WHAT YOU WILL DO => Find the line with "- Figure 1: Hourly". Repeat it and each line after it, exactly, down to the end of the records below.

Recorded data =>

· · · ·

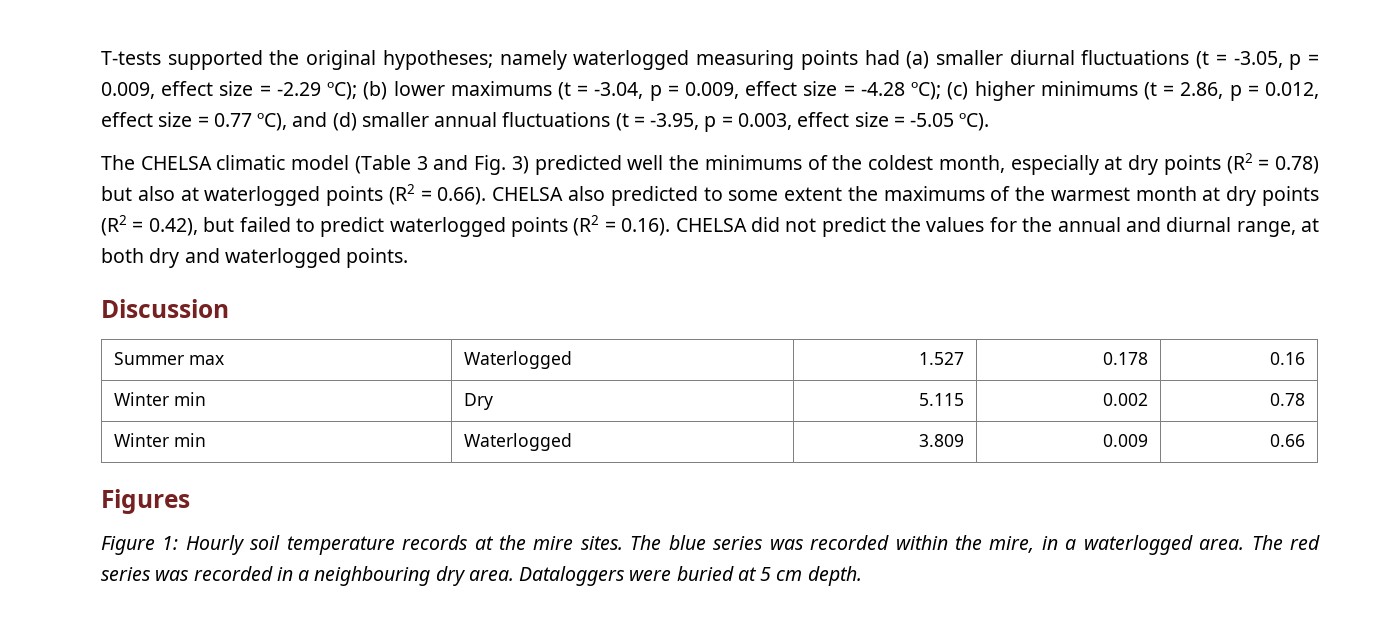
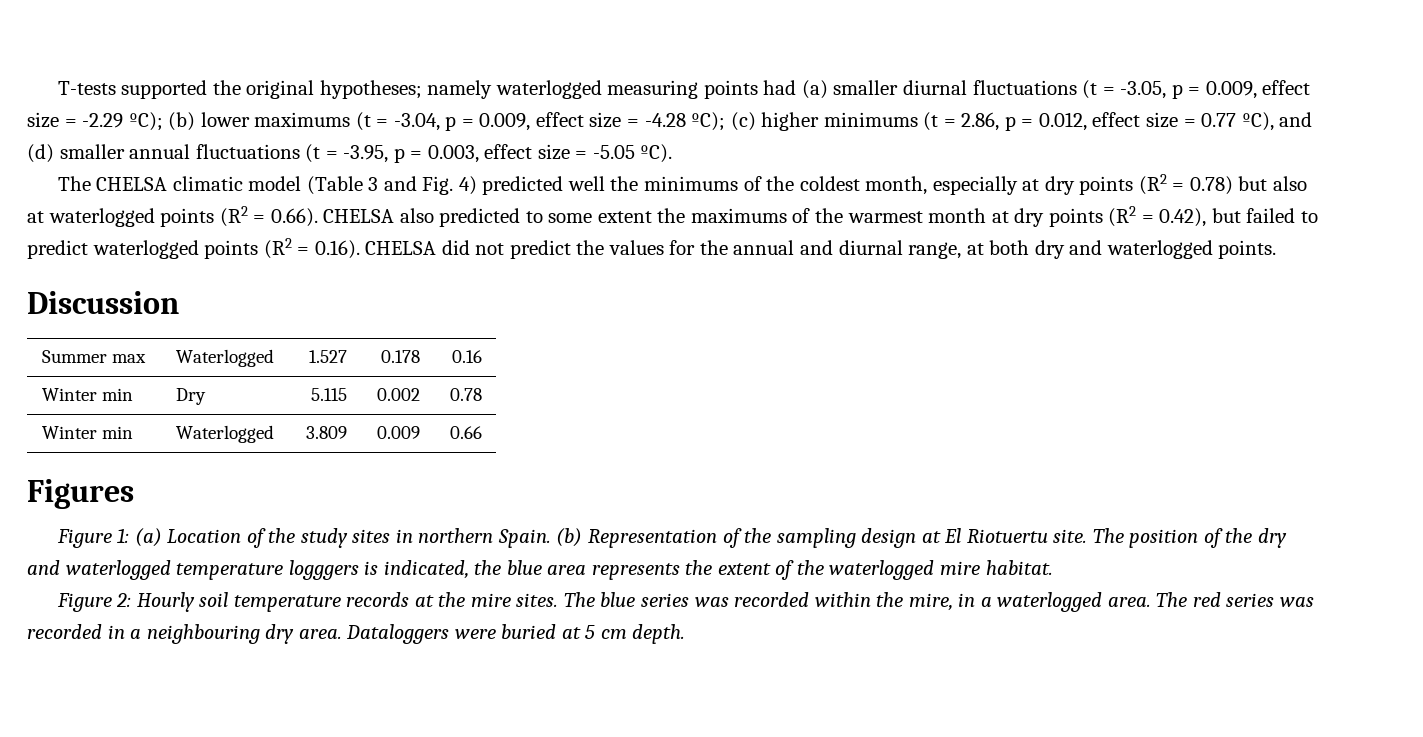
- The CHELSA climatic model (Table 3 and Fig. 3) predicted well the minimums of the coldest month, especially at dry points (R2 = 0.78) but also at waterlogged points (R2 = 0.66). CHELSA also predicted to some extent the maximums of the warmest month at dry points (R2 = 0.42), but failed to predict waterlogged points (R2 = 0.16). CHELSA did not predict the values for the annual and diurnal range, at both dry and waterlogged points.
+ The CHELSA climatic model (Table 3 and Fig. 4) predicted well the minimums of the coldest month, especially at dry points (R2 = 0.78) but also at waterlogged points (R2 = 0.66). CHELSA also predicted to some extent the maximums of the warmest month at dry points (R2 = 0.42), but failed to predict waterlogged points (R2 = 0.16). CHELSA did not predict the values for the annual and diurnal range, at both dry and waterlogged points.
- Figure 1: Hourly soil temperature records at the mire sites.
+ Figure 1: (a) Location of the study sites in northern Spain. (b) Representation of the sampling design at El Riotuertu site. The position of the dry and waterlogged temperature logggers is indicated, the blue area represents the extent of the waterlogged mire habitat.
+ Figure 2: Hourly soil temperature records at the mire sites.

· · · ·

RESPONSE TO THE TASK =>
- Figure 1: Hourly soil temperature records at the mire sites.
+ Figure 1: (a) Location of the study sites in northern Spain. (b) Representation of the sampling design at El Riotuertu site. The position of the dry and waterlogged temperature logggers is indicated, the blue area represents the extent of the waterlogged mire habitat.
+ Figure 2: Hourly soil temperature records at the mire sites.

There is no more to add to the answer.